January Papers: More Like “Reas-anuary Papers”

Written By:

Alex Cunha, Luka Ribar, Paul Balanca, Alexandre Payot

We're Hiring

Join us and build the next generation AI stack - including silicon, hardware and software - the worldwide standard for AI compute

Join our team

New year, new Papers of the Month! Kicking off 2025, it’s apparent that reasoning and test-time compute are the hot topics on the block, with much research investigating how to best use these new methods to improve LLM capabilities.

We start with Titans, which introduces a memory module to architectures that can be updated during inference. This results in a hybrid between attention mechanisms and recurrent models, and unlocks the ability to handle really long sequence lengths.

Evolving Deeper LLM Thinking explores evolutionary search strategies to scale test-time compute, outperforming other inference strategies in natural language planning tasks.

Transformer-Squared is a novel approach that adapts LLMs for new tasks by selectively adjusting the singular components of their weight matrices, helping broaden LLMs’ abilities to handle diverse tasks with fewer parameters and greater efficiency.

Finally, we look at two recent models from DeepSeek; DeepSeek-V3 and DeepSeek-R1. Given this double-release is packed with so much information, today we’ll only cover the high-level details on the innovations described in the papers and their impact on efficiency and model performance — we will release a new blog post soon with a deep-dive into DeepSeek’s recent publications.

We hope you enjoy these month’s papers as much as we did! If you have thoughts or questions, please reach out to us at .

Here’s our summary of this month’s chosen papers:

Authors: Ali Behrouz, Peilin Zhong and Vahab Mirrokni (Google Research)

The key idea

Traditional sequence models, such as Transformers and recurrent neural networks (RNNs), struggle with effectively handling long-term dependencies. Transformers face computational inefficiencies due to their quadratic complexity in attention mechanisms, while RNNs compress historical data into fixed-size states, often leading to information loss. These limitations hinder models from retaining and utilising past information efficiently, especially in tasks requiring long-range memory.

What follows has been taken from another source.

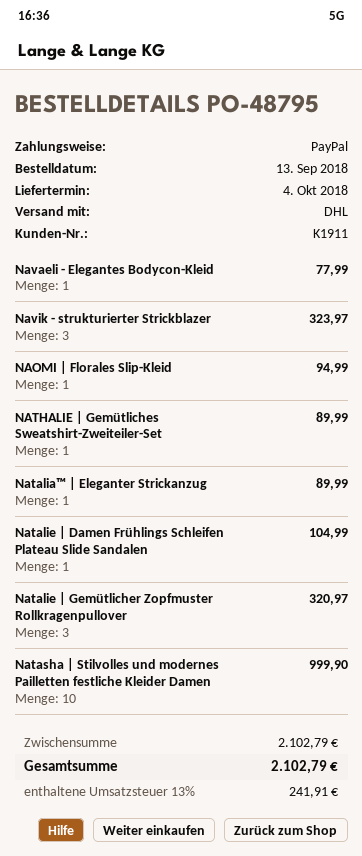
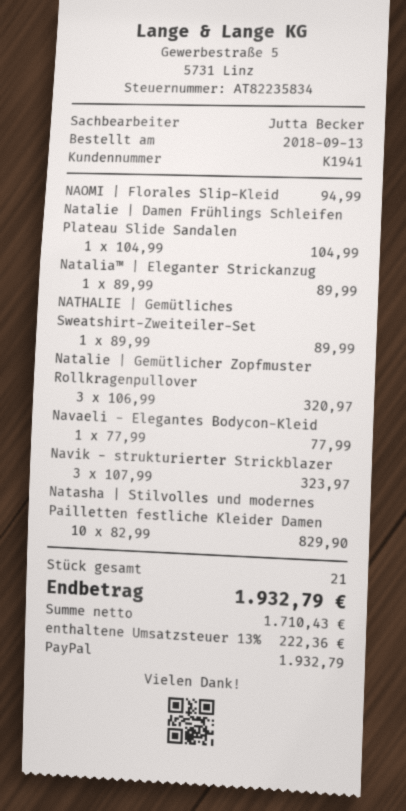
customer number: K1911 -> K1941
Natasha | Stilvolles und modernes Pailletten festliche Kleider Damen: 10 for 999.90 -> 10 for 829.90
tax: 13% = 241.91 -> 13% = 222.36
total: 2102.79 -> 1932.79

The authors of Titans: Learning to Memorize at Test Time aim to address this challenge by developing a novel memory-augmented architecture that dynamically learns what to store and forget during inference, enhancing both scalability and accuracy in long-sequence tasks. The long-term memory module can be integrated with attention in three different variants proposed in the paper.

mac (1)

Figure 1. Titans Memory As Context variant.

mag2 (1)

Figure 2. Titans Memory As Gate variant.

mal (1)

Figure 3. Titans Memory As Layer variant.

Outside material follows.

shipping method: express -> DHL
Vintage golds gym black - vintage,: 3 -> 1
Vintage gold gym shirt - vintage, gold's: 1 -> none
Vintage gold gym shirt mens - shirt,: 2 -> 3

To evaluate their approach, the authors conducted experiments across diverse tasks, including language modeling, common-sense reasoning, genomics, and time series analysis.Titans outperformed traditional Transformers and modern recurrent models, particularly in scenarios requiring long-term memory. Notably, in ‘needle in a haystack’ tasks where models must retrieve specific information from long sequences, Titans demonstrated superior accuracy, even with context windows exceeding 2 million tokens. The results highlight the model’s ability to dynamically store and recall relevant information, making it a promising advancement in sequence modeling.

Background

The authors focus on kernel based linear attention where the softmax in standard attention implementations is replaced by a kernel function such that \( \phi(x, y) = \phi(x)\phi(y) \), which allows linear attention to be written as:

\( y_i = \sum_{j=1}^i \frac{\phi(Q_{i}^T K_j)}{\sum_{l=1}^i \phi(Q_{i}^T K_l)}V_j = \sum_{j=1}^i \frac{\phi(Q_i)^T \phi(K_j)}{\sum_{l=1}^i \phi(Q_{i})^T \phi(K_l)}V_j = \frac{\phi(Q_i)^T \sum_{j=1}^i\phi(K_j)V_j}{\phi(Q_{i})^T \sum_{l=1}^i \phi(K_l)} \)

Choosing the kernel as the identity function, linear attention can be seen in a recurrent format that resembles a write operation \( f(M_{t-1}, x_t) \)  followed by a read operation \( g(M_t, x_t) \) to retrieve information from the updated memory module:

\( M_t = M_{t-1} + K_t^T V_t = f(M_{t-1}, x_t) \\
y_t = Q_t M_t = g(M_t, x_t) \)

Their method

This work draws inspiration from human memory systems, introducing a long-term memory module that enables the model to retain and retrieve information over extended sequences. Instead of treating memory as a static component, the approach dynamically updates it based on the importance of new information, ensuring that relevant details are stored while less useful ones fade over time. The memory architecture itself is implemented using simple MLPs, making it computationally efficient while still allowing for flexible and expressive updates.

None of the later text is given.